# Where have you seen this used?



## fitterman1 (Apr 5, 2017)

Came across a gadget in a box of stuff yesterday whilst searching for something else.
I've had it for over 20 yrs and still don't know where it came from. 
Bore is 13/16ths or 0.8125".
Kudos to anyone that can correctly identify it.


----------



## hman (Apr 6, 2017)

Clutch throw-out linkage for a sewing machine motor


----------



## fitterman1 (Apr 7, 2017)

Is that a home or industrial motor?
My initial thoughts were it was for something in metrology.


----------



## Silverbullet (Apr 8, 2017)

Paint can sprayer attachment.

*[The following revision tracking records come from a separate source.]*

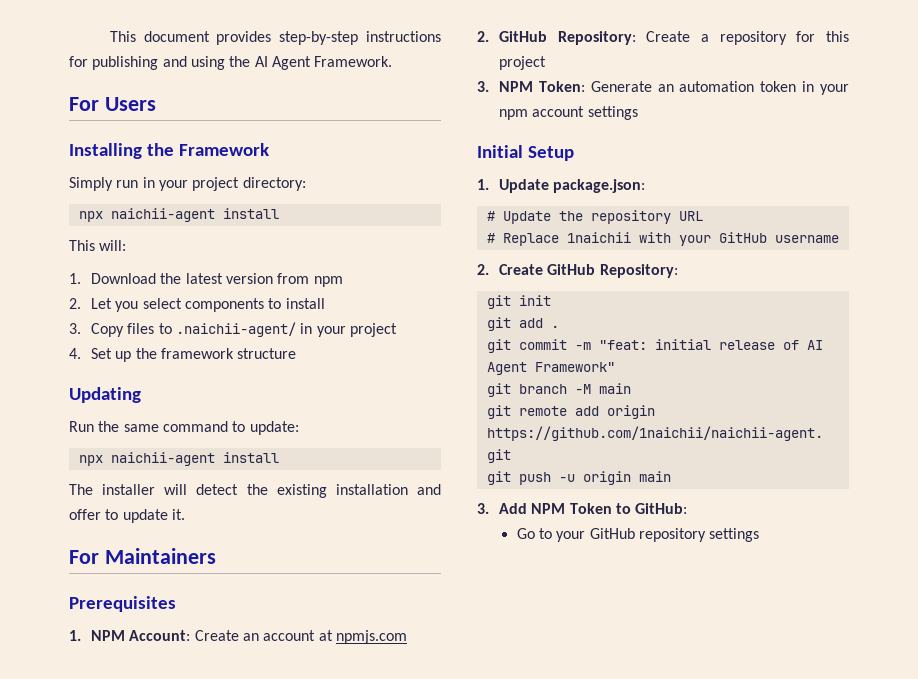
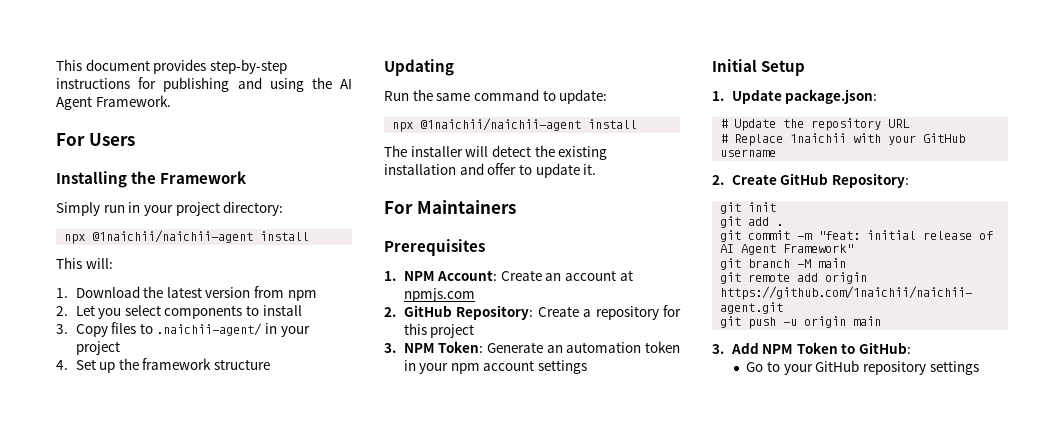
  Simply run in your project directory:
- npx naichii-agent install
+ npx @1naichii/naichii-agent install
  Run the same command to update:
- npx naichii-agent install
+ npx @1naichii/naichii-agent install

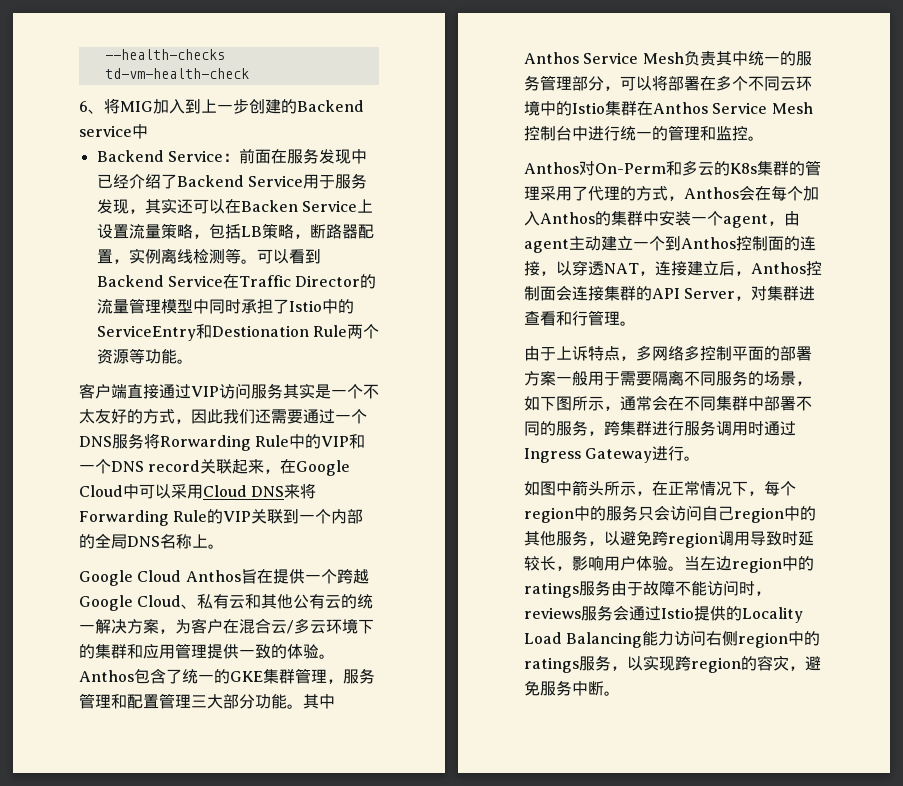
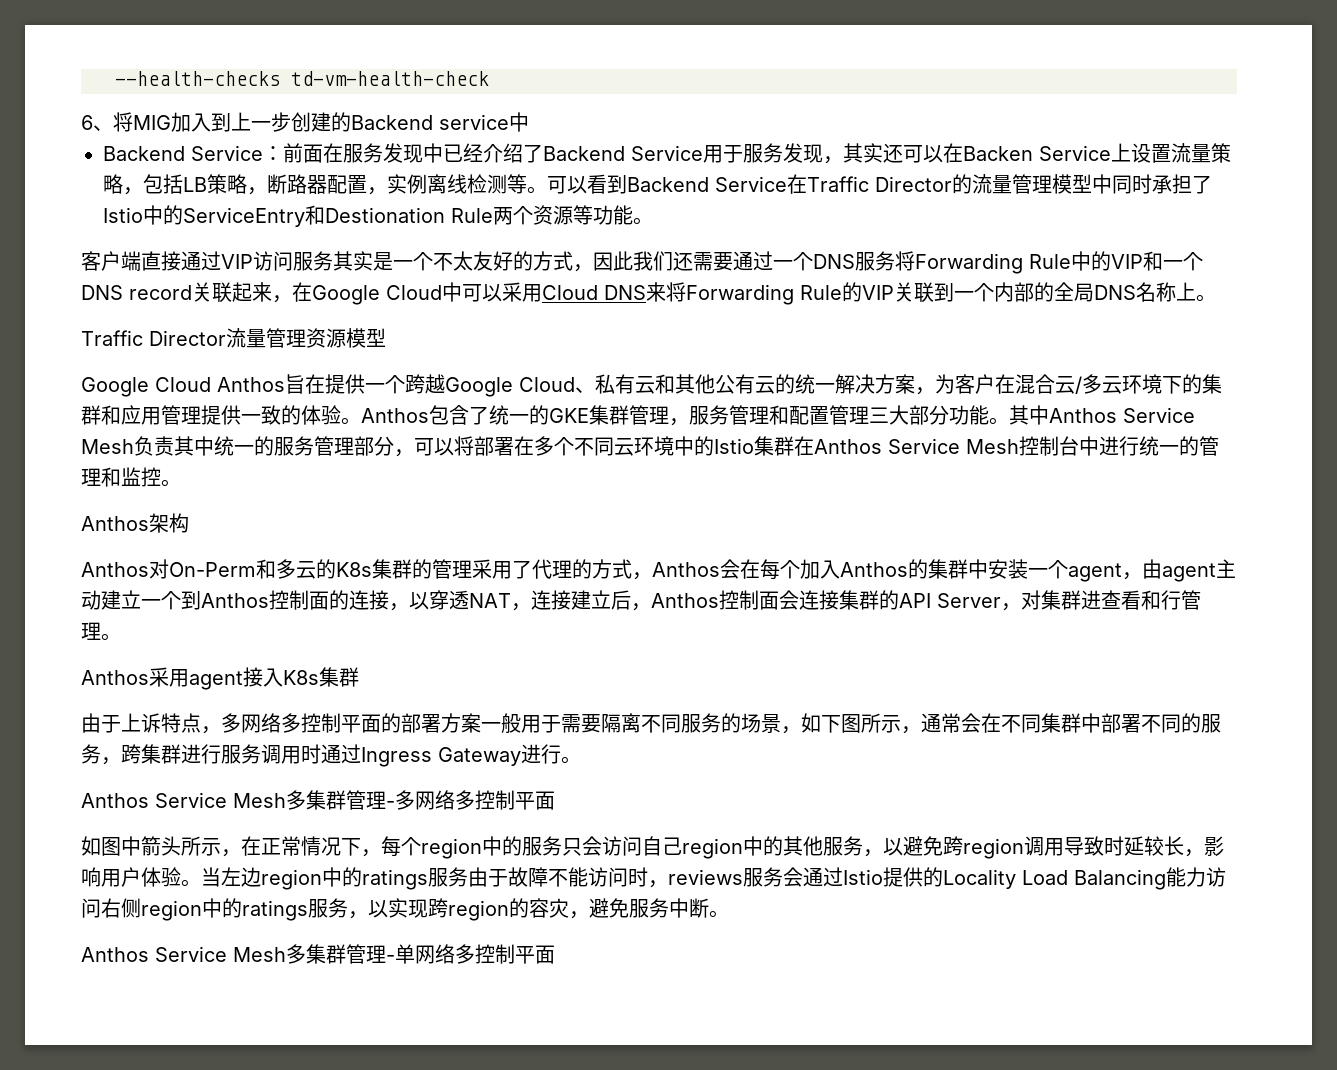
- 客户端直接通过VIP访问服务其实是一个不太友好的方式，因此我们还需要通过一个DNS服务将Rorwarding Rule中的VIP和一个DNS record关联起来，在Google Cloud中可以采用Cloud DNS来将Forwarding Rule的VIP关联到一个内部的全局DNS名称上。
+ 客户端直接通过VIP访问服务其实是一个不太友好的方式，因此我们还需要通过一个DNS服务将Forwarding Rule中的VIP和一个DNS record关联起来，在Google Cloud中可以采用Cloud DNS来将Forwarding Rule的VIP关联到一个内部的全局DNS名称上。
+ Traffic Director流量管理资源模型
+ Anthos架构
+ Anthos采用agent接入K8s集群
+ Anthos Service Mesh多集群管理-多网络多控制平面
+ Anthos Service Mesh多集群管理-单网络多控制平面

Or for filling air conditioner pump.


----------



## fitterman1 (Apr 9, 2017)

Keep em coming.


----------



## kd4gij (Apr 9, 2017)

Does it have any  markings on it?


----------



## Terrywerm (Apr 9, 2017)

It's a right handed precipitating canabulator. The left handed version is shown here.






Alright, alright!  Sorry, I couldn't help it, I missed April Fool's Day and now I'm making up for it.    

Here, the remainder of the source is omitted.